[Content revision data]
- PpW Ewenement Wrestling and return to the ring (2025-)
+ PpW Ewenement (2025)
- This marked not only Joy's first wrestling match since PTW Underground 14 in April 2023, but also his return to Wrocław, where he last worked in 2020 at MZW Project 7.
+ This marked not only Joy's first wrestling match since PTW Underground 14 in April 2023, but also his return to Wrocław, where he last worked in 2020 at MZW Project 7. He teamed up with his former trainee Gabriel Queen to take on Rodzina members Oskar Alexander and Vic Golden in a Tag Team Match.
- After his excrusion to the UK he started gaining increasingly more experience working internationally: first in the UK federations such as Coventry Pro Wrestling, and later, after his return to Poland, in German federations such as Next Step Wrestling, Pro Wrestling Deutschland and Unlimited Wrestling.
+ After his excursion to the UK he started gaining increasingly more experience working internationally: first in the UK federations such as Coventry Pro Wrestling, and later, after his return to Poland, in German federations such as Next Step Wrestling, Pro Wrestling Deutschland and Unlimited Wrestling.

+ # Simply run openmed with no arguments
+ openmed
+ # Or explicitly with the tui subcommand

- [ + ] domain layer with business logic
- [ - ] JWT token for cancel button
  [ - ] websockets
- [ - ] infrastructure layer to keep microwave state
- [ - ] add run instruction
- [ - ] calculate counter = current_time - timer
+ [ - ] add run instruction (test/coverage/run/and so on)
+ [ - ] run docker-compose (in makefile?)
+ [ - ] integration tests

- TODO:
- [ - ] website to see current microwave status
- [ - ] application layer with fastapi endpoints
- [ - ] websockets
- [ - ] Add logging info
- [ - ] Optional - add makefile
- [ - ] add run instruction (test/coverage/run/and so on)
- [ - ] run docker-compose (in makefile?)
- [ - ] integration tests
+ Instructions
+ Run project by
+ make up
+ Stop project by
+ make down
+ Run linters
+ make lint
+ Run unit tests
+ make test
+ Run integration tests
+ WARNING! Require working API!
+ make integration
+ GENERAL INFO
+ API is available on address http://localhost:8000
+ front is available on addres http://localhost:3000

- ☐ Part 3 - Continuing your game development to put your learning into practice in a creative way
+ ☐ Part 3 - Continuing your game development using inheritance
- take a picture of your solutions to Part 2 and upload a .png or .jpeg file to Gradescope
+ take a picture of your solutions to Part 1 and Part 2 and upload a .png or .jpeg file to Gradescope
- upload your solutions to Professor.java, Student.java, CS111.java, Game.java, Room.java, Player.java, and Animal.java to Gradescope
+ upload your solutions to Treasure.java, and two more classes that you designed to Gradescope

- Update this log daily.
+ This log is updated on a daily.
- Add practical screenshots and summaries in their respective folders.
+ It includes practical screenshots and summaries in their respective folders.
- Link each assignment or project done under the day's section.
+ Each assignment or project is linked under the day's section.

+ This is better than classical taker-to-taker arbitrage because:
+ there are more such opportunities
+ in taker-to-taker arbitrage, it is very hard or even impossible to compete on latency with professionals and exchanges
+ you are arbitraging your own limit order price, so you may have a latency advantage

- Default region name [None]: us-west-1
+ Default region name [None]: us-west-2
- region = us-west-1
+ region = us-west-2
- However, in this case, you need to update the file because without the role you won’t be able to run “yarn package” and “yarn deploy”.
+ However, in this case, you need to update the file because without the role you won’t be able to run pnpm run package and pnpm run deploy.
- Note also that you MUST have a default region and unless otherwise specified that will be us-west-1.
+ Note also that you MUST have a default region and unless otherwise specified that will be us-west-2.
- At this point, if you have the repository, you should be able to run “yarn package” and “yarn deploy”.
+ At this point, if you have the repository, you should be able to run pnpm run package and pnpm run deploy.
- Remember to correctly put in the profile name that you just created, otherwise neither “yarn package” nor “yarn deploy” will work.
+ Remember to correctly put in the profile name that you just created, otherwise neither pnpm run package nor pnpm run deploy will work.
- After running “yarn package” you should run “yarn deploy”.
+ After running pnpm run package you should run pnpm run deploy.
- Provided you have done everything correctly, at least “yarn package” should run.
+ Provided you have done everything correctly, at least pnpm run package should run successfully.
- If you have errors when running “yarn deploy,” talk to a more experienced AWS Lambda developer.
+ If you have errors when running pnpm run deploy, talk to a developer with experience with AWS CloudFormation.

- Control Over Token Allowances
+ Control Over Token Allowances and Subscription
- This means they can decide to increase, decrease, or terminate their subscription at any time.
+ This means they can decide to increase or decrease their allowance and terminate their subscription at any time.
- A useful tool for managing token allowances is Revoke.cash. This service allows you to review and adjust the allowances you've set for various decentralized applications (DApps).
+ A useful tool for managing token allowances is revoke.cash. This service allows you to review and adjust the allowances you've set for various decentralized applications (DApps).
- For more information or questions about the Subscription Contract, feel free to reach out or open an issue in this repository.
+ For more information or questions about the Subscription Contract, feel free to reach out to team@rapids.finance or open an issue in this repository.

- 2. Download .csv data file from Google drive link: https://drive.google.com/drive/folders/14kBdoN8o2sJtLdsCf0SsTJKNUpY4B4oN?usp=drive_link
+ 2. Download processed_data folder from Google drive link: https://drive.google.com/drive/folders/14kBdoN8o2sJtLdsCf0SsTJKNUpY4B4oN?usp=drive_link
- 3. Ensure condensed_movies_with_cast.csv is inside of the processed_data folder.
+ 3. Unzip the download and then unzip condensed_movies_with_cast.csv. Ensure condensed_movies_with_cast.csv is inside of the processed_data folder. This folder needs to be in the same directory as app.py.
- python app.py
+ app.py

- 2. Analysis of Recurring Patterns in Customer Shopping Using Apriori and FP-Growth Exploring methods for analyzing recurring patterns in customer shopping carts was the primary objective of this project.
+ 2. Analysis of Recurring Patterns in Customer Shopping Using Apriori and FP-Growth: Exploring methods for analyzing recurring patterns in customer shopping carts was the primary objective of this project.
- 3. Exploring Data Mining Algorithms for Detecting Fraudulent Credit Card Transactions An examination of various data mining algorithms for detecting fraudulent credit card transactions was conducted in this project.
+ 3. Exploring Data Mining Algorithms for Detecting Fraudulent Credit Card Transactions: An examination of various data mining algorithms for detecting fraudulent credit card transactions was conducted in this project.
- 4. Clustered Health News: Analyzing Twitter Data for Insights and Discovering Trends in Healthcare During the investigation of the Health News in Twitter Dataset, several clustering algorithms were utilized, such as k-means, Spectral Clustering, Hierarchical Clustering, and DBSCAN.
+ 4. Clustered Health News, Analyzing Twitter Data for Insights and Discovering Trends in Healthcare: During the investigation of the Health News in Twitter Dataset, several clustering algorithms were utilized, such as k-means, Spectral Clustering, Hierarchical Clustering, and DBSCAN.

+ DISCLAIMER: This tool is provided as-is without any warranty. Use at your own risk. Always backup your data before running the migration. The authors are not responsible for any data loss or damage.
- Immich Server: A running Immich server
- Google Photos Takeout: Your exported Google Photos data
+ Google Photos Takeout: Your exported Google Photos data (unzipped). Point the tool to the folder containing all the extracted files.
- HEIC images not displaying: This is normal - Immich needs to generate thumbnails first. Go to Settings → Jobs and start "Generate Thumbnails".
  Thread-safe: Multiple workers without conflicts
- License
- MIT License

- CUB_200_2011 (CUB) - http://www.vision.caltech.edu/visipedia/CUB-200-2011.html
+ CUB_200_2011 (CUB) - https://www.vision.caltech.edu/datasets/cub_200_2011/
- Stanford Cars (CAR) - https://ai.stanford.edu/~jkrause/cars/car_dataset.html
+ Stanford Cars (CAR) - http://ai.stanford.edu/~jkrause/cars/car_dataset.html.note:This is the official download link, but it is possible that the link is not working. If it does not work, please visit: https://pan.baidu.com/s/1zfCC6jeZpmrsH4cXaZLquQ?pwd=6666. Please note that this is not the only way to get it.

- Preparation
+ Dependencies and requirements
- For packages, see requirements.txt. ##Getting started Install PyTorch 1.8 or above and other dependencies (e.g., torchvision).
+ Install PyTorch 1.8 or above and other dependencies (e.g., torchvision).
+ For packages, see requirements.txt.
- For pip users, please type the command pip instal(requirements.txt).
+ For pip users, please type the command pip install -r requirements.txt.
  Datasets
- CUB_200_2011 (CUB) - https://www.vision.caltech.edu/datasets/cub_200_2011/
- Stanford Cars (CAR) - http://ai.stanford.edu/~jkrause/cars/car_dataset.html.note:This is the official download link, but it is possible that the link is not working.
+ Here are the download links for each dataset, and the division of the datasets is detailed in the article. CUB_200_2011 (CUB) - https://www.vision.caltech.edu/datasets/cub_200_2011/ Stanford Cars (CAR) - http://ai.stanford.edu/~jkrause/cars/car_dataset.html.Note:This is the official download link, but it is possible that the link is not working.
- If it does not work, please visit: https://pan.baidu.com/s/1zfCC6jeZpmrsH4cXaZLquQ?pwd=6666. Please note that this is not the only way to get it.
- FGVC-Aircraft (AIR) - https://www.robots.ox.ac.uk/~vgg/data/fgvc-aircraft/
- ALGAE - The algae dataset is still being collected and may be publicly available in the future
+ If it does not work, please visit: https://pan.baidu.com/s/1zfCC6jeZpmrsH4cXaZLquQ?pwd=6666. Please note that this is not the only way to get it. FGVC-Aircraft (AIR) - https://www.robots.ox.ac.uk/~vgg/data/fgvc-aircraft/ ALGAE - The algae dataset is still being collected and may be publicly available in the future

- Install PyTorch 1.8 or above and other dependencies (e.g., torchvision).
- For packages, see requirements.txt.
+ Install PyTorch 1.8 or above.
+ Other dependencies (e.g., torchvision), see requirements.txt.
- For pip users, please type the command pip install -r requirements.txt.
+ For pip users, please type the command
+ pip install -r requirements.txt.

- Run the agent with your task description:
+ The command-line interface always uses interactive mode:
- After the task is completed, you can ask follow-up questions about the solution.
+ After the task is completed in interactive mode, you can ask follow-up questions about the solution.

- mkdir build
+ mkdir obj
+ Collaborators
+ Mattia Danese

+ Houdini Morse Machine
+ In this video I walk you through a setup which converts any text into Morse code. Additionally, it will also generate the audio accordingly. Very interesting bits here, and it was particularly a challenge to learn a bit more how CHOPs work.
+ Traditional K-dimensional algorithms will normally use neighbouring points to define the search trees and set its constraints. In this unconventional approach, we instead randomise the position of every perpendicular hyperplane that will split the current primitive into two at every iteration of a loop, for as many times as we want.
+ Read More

* **Task goal**
The required output is the entries from their opening line through the line holding "- This marked", repeated exactly, with both end lines kept.

* **Expected answer**
- PpW Ewenement Wrestling and return to the ring (2025-)
+ PpW Ewenement (2025)
- This marked not only Joy's first wrestling match since PTW Underground 14 in April 2023, but also his return to Wrocław, where he last worked in 2020 at MZW Project 7.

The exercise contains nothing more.